> _RECORDS FOR THE TASK_
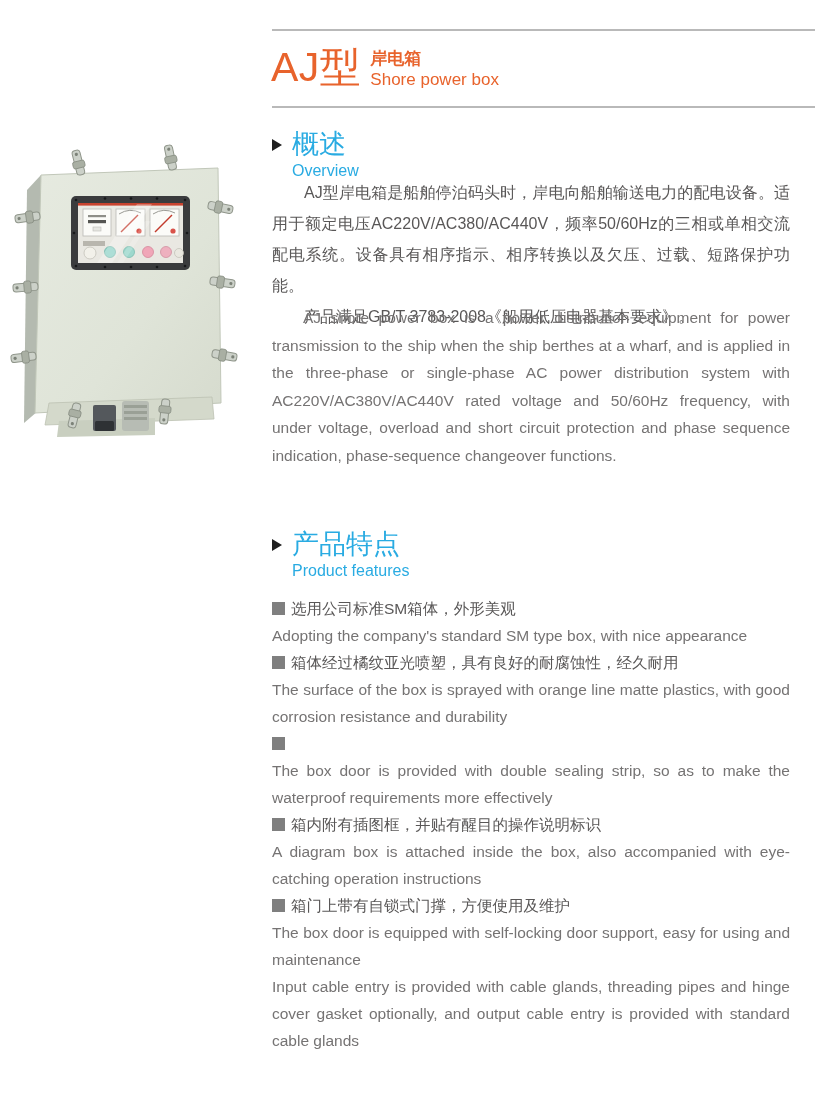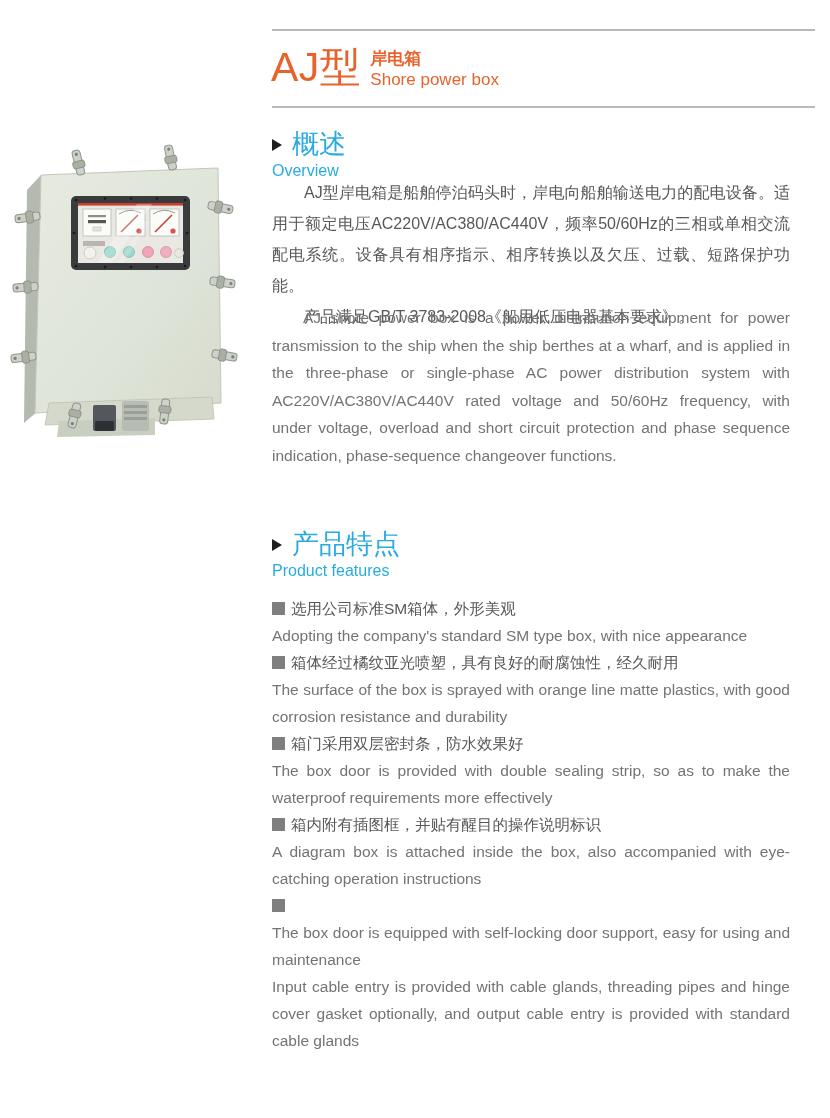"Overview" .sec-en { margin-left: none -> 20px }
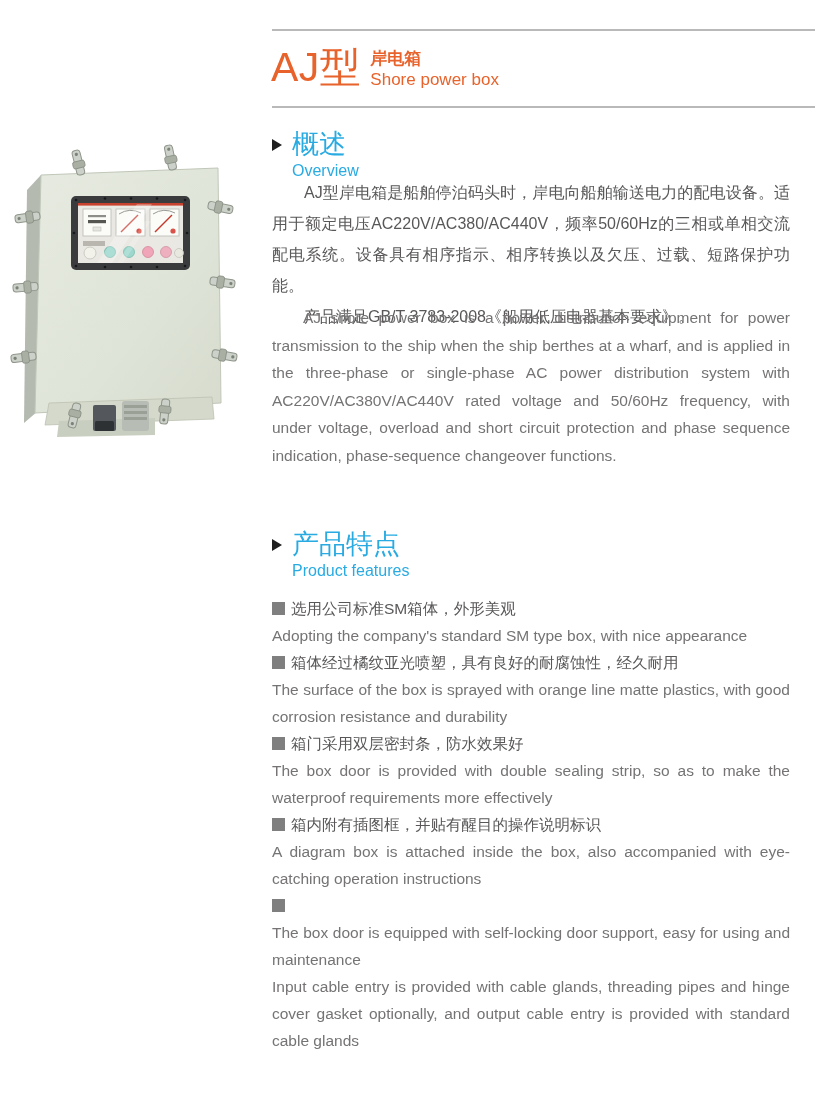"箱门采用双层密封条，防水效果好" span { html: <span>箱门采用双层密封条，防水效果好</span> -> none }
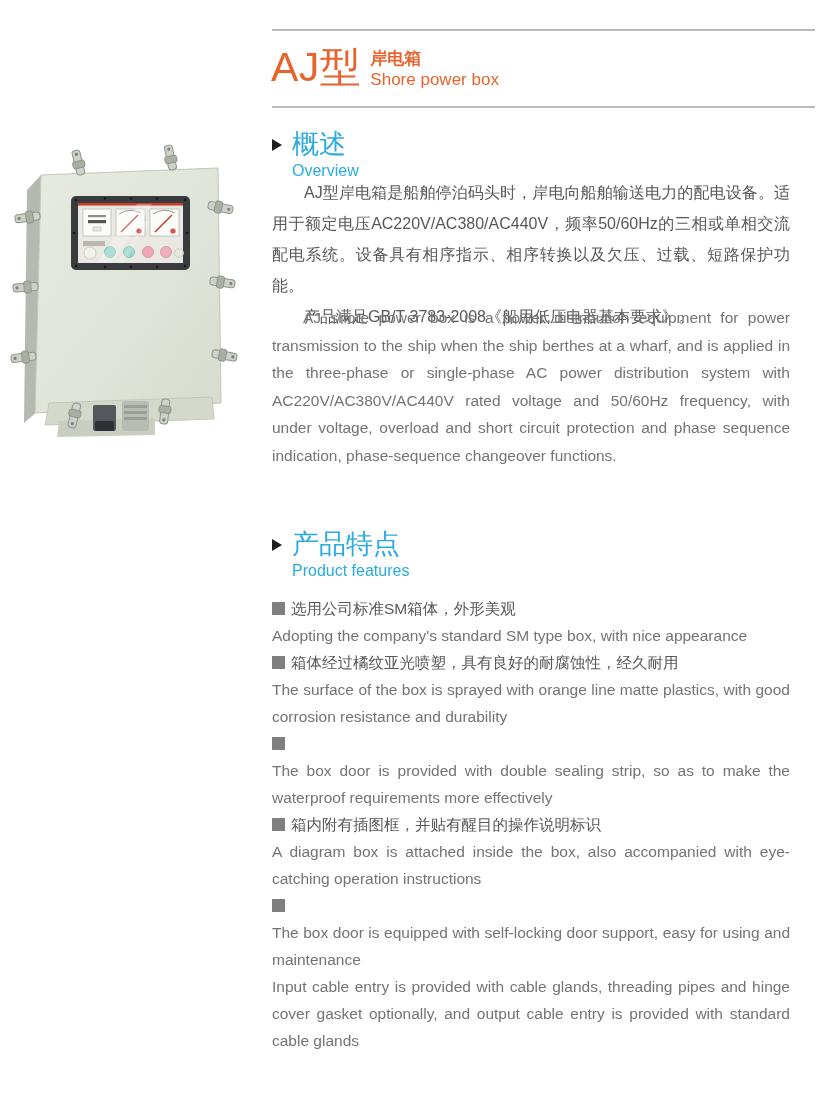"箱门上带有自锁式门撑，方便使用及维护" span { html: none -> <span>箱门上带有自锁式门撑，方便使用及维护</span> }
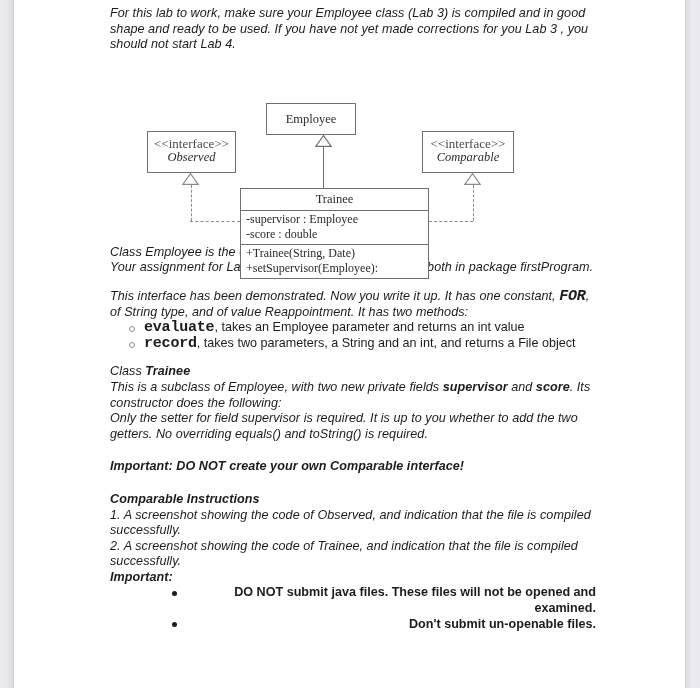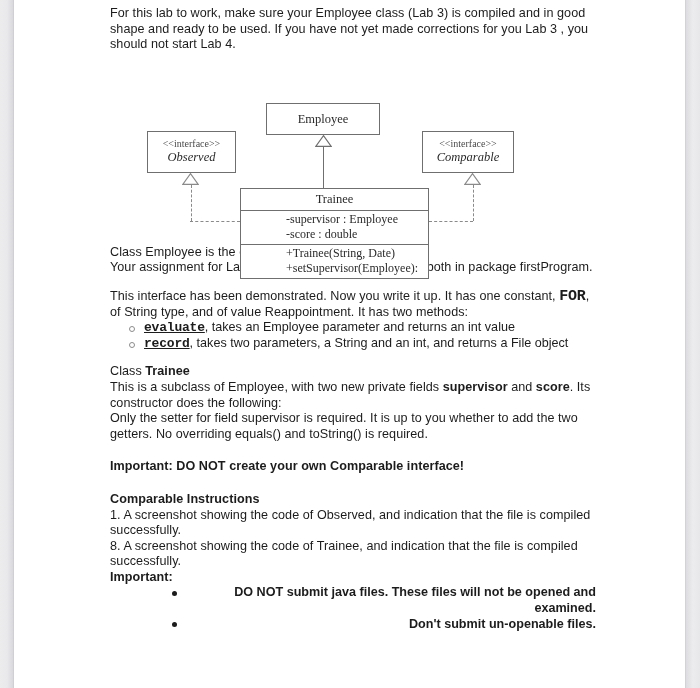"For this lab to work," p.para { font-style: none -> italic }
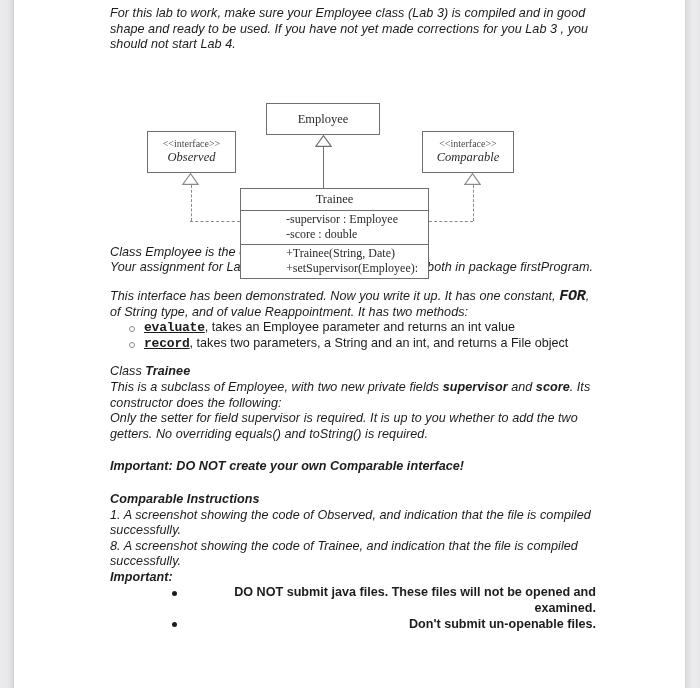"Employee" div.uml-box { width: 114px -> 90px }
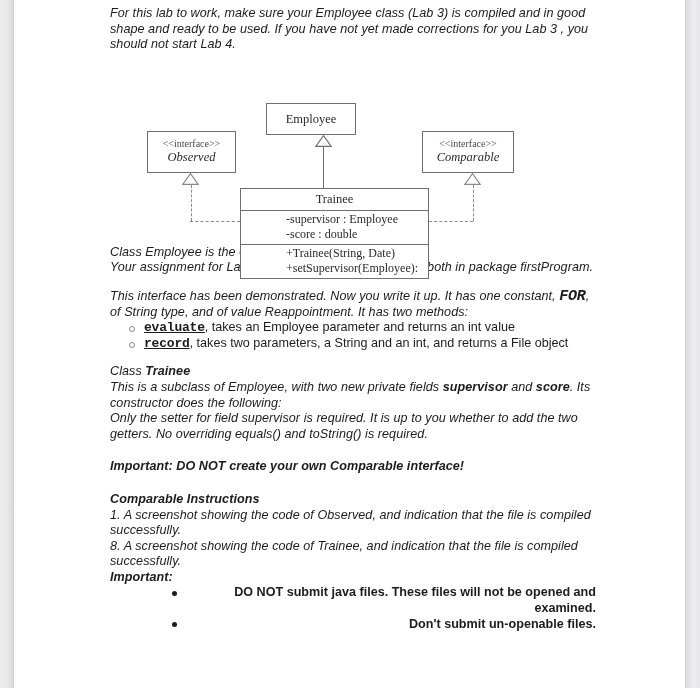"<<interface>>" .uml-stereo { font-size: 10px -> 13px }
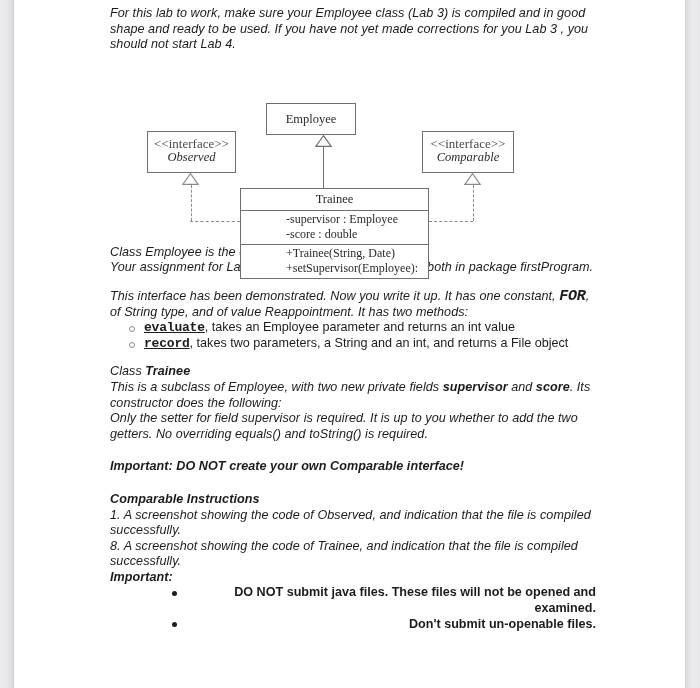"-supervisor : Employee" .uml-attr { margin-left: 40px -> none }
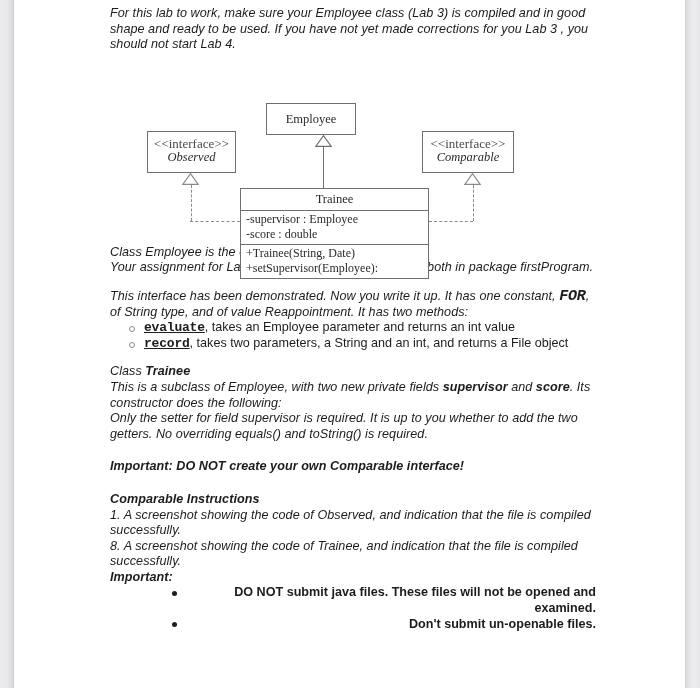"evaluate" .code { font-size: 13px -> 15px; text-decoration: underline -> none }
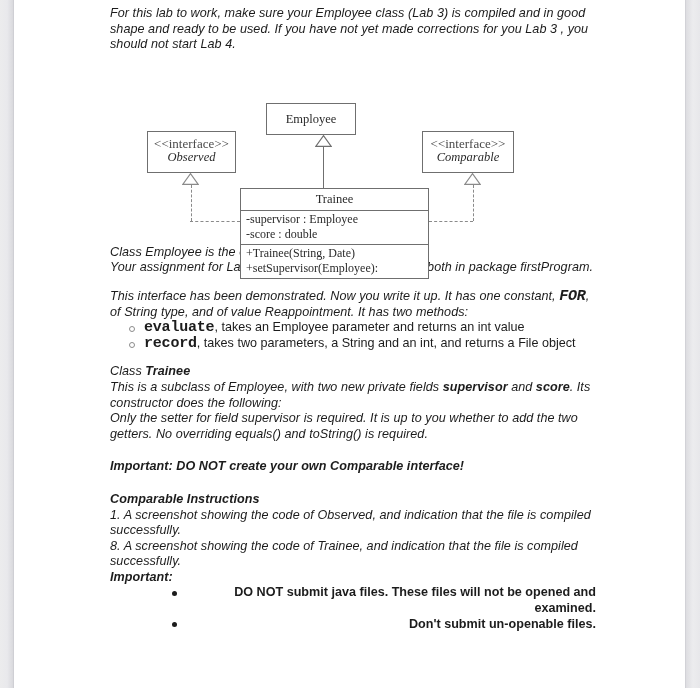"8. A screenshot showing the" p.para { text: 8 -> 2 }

> _TASK BRIEF_
Would you transcribe exactly, and only, the lines from the one containing "font-size: 10px ->" through the last line of the records above, both included, leaving out the pictures?

> _WRITTEN ANSWER_
"<<interface>>" .uml-stereo { font-size: 10px -> 13px }
"-supervisor : Employee" .uml-attr { margin-left: 40px -> none }
"evaluate" .code { font-size: 13px -> 15px; text-decoration: underline -> none }
"8. A screenshot showing the" p.para { text: 8 -> 2 }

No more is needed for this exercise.